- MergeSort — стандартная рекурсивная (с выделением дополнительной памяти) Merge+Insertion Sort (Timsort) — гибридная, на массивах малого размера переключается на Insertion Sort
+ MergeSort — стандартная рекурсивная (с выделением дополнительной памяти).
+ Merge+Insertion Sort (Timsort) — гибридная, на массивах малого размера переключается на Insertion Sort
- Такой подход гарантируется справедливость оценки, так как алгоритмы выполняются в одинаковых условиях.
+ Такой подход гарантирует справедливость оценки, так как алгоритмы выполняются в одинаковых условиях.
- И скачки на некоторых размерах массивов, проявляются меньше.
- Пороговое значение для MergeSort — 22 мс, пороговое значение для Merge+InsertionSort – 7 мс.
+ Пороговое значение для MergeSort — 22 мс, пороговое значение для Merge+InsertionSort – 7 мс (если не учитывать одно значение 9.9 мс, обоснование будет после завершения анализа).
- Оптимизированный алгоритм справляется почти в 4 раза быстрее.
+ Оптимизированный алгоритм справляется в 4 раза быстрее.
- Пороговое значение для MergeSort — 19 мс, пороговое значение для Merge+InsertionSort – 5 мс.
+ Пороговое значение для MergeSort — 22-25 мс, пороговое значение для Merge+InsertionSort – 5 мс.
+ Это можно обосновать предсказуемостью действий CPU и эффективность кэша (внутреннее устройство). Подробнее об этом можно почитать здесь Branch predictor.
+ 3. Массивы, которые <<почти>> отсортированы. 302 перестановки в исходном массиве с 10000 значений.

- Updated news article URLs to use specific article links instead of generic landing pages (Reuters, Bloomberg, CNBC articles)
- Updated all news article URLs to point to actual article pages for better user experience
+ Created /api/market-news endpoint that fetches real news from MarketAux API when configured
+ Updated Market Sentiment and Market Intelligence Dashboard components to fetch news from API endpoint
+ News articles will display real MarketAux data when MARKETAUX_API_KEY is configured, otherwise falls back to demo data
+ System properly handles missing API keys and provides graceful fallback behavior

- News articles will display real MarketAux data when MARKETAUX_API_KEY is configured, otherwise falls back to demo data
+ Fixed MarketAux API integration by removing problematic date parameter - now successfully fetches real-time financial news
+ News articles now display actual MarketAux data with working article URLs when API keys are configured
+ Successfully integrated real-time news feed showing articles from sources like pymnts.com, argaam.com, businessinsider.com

- **Task item**
Write down exactly the span of lines above from the one containing "- Updated news" to the one containing "- News articles", both ends included.

- **Written solution**
- Updated news article URLs to use specific article links instead of generic landing pages (Reuters, Bloomberg, CNBC articles)
- Updated all news article URLs to point to actual article pages for better user experience
+ Created /api/market-news endpoint that fetches real news from MarketAux API when configured
+ Updated Market Sentiment and Market Intelligence Dashboard components to fetch news from API endpoint
+ News articles will display real MarketAux data when MARKETAUX_API_KEY is configured, otherwise falls back to demo data
+ System properly handles missing API keys and provides graceful fallback behavior

- News articles will display real MarketAux data when MARKETAUX_API_KEY is configured, otherwise falls back to demo data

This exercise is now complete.